- Poster
- Directed by: Raj Rishi
- Screenplay by: Raj Rishi
- Story by: Raj Rishi
- Starring: Madhubala Dev Anand
- Cinematography: M. W. Mukadam
- Edited by: Pran Mehra
- Music by: Madan Mohan Rajinder Krishan (lyrics)
- Release date: 24 January 1964;
- Running time: 143 minutes
- Country: India
- Language: Hindi
- Box office: est. ₹4 million

= Sharabi (1964 film) =

1964 film by Raj Rishi

Sharabi is a 1964 Hindi-language drama film directed by Raj Rishi and starring Madhubala and Dev Anand. The film tells the story of a man and his obsession with alcohol. Sharabi was a commercial success and one of the top-grossing films of 1964. For Madhubala, although the film released five years before her death, it was her final release in her lifetime.

== Plot ==
Kamala and Keshav are in love and want to marry, but his excessive drinking habit and carelessness has caused his father's demise and makes Kamala's father to postpone their marriage. On the day of his father's death, Keshav vows not to drink again. All are happy. After seeing a change in Keshav, Kamala's father fixed their marriage. But three days before their marriage, Keshav have a stomach ache. He goes to a medicine shop. The shopkeeper doesn't have any empty bottle, but he finds an empty rum bottle in which he gives him the medicine. On the way to home, he meets Kamla. When they were busy in love, two drunkard steals his bottle but he gets his bottle back. But the bottles gets somehow changed.

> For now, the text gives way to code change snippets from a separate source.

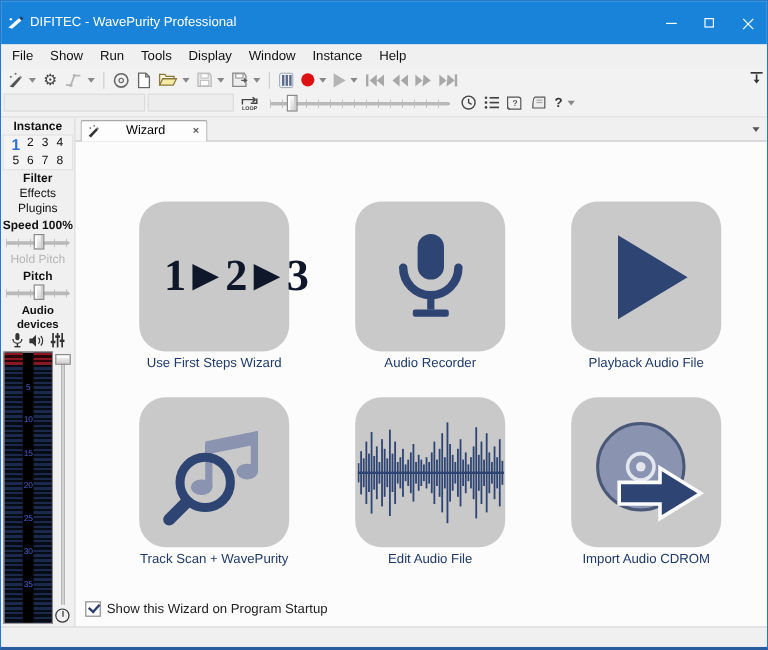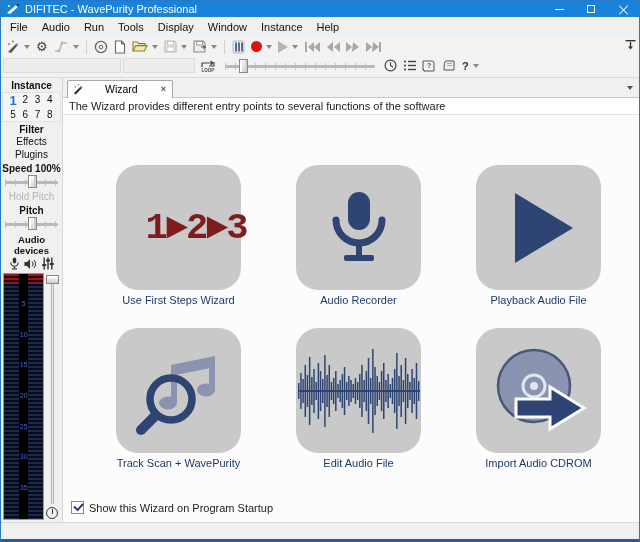--- a/index.html
+++ b/index.html
@@ -10,7 +10,7 @@
     border:1px solid #2579c9; border-bottom:3px solid #2a5ca0; background:#f0f0f0; }
 
   
-  .titlebar { height:16px; background:#1883d8; display:flex; align-items:center;
+  .titlebar { height:36px; background:#1883d8; display:flex; align-items:center;
     color:#fff; font-size:11px; flex-shrink:0; }
   .titlebar .appicon { width:14px; height:12px; margin:0 5px 0 5px; flex-shrink:0; }
   .titlebar .title { flex:1; white-space:nowrap; }

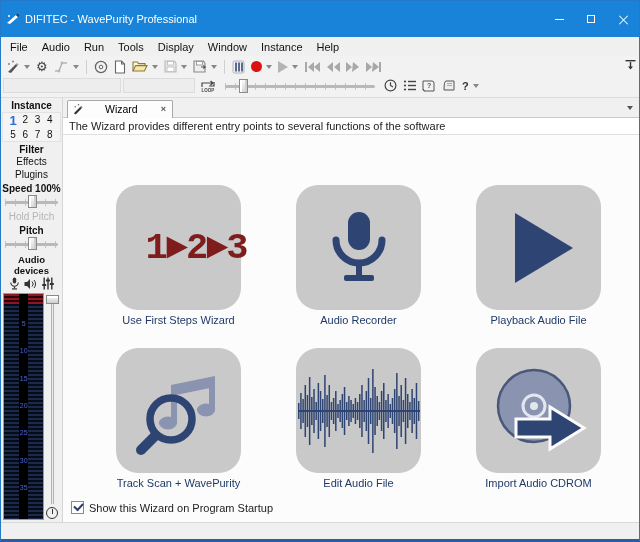--- a/index.html
+++ b/index.html
@@ -144,7 +144,7 @@
 
   <div class="menubar">
     <span class="menu-item">File</span>
-    <span class="menu-item">Audio</span>
+    <span class="menu-item">Show</span>
     <span class="menu-item">Run</span>
     <span class="menu-item">Tools</span>
     <span class="menu-item">Display</span>

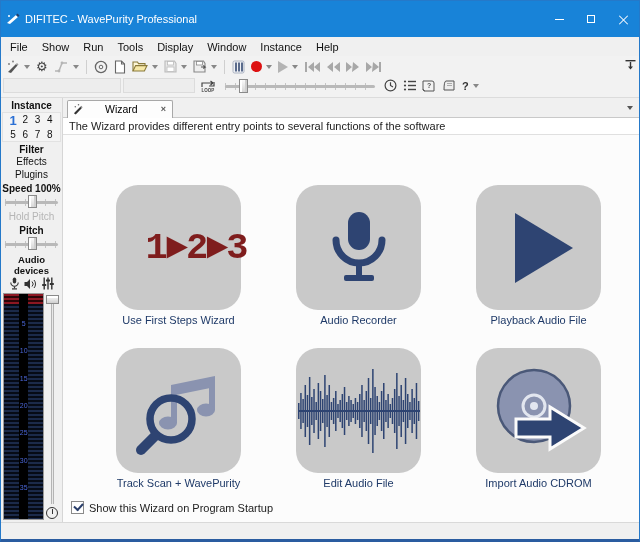--- a/index.html
+++ b/index.html
@@ -394,9 +394,6 @@
           <span class="tab-close">×</span>
         </div>
         <div class="tabrow-caret"></div>
-      </div>
-      <div class="descbar">
-        <span>The Wizard provides different entry points to several functions of the software</span>
       </div>
       <div class="content">
         <div class="tile-grid">

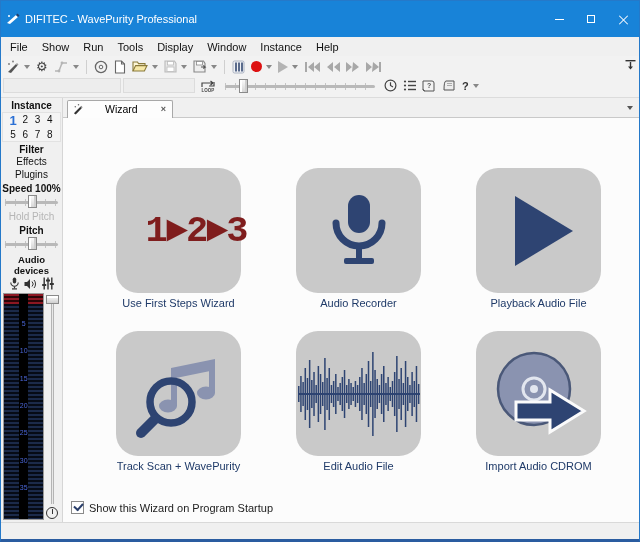--- a/index.html
+++ b/index.html
@@ -106,7 +106,7 @@
   .tile { width:125px; height:125px; background:#c9c9c9; border-radius:22px; display:flex;
     align-items:center; justify-content:center; cursor:pointer; }
   .tile-label { margin-top:4px; font-size:11px; color:#1f3a68; text-align:center; }
-  .steps-text { font-size:37px; font-weight:bold; color:#7f1d1d; letter-spacing:-2px; font-family:Liberation Mono, monospace;padding-left:35px; }
+  .steps-text { font-size:37px; font-weight:bold; color:#0f172a; letter-spacing:-2px; font-family:Liberation Serif, serif;padding-left:35px; }
   .checkbox-row { margin:auto 0 8px 8px; display:flex; align-items:center; gap:5px; font-size:11px; color:#222; }
   .checkbox { width:13px; height:13px; background:#fff; border:1px solid #8a8a8a; position:relative; }
   .checkbox.checked::after { content:""; position:absolute; left:2px; top:1px; width:7px; height:4px;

One day, when he again had stomach ache, he opens that bottle; he knows that its not medicine but a drink. He can't resist and drinks it. When everyone becomes aware, his marriage is cancelled again. They go to another city and Keshav takes to excessive drinking. Kamla's father dies and she has no option than to go to Keshav's house. But Keshav doesn't welcome her and continues drinking. Once in drinking state, he puts fire in a coal mine where his mother also works. His mother loses her both feet and he is sent to jail. Kamla waits for him to return.

== Cast ==
- Madhubala as Kamala
- Dev Anand as Keshav
- Lalita Pawar as Keshav's mother
- Daisy Irani as Munni
- Badri Prasad as Laxmi Das

== Production ==
Most of the shooting of Sharabi was completed in 1958, and it was slated to release in late 1958. Madhubala fell sick during the filming and thus the shooting came to a halt. Following temporary recovery, she went to London along with her husband Kishore Kumar for her treatment, the film still incomplete. She finished her work in Sharabi in early 1964.

== Soundtrack ==
The soundtrack of Sharabi was composed by Madan Mohan and lyrics were penned by Rajendra Krishan.

Songs
| No. | Title | Singer(s) | Length |
|---|---|---|---|
| 1. | "Sawan Ke Mahine Mein, Pt. 1" | Mohammed Rafi | 3:28 |
| 2. | "Kabhi Na Kabhi Kahin Na Kahin" | Mohammed Rafi | 4:01 |
| 3. | "Mujhe Le Chalo Aaj Phir" | Mohammed Rafi | 6:18 |
| 4. | "Sawan Ke Mahine Mein, Pt. 2" | Mohammed Rafi | 4:32 |
| 5. | "Jao Ji Jao" | Mohammed Rafi and Asha Bhosle | 3:18 |
| 6. | "Tum Ho Haseen Kahan Ke" | Mohammed Rafi and Asha Bhosle | 3:16 |
| 7. | "Do Do Haath Do Do Paon" | Mohammed Rafi | 3:08 |
| Total length: |  |  | 28:00 |

== Box office ==
As per Box office India, Sharabi was the eighteenth highest-grossing film of 1964, earning ₹4 million with profits of ₹2.4 million.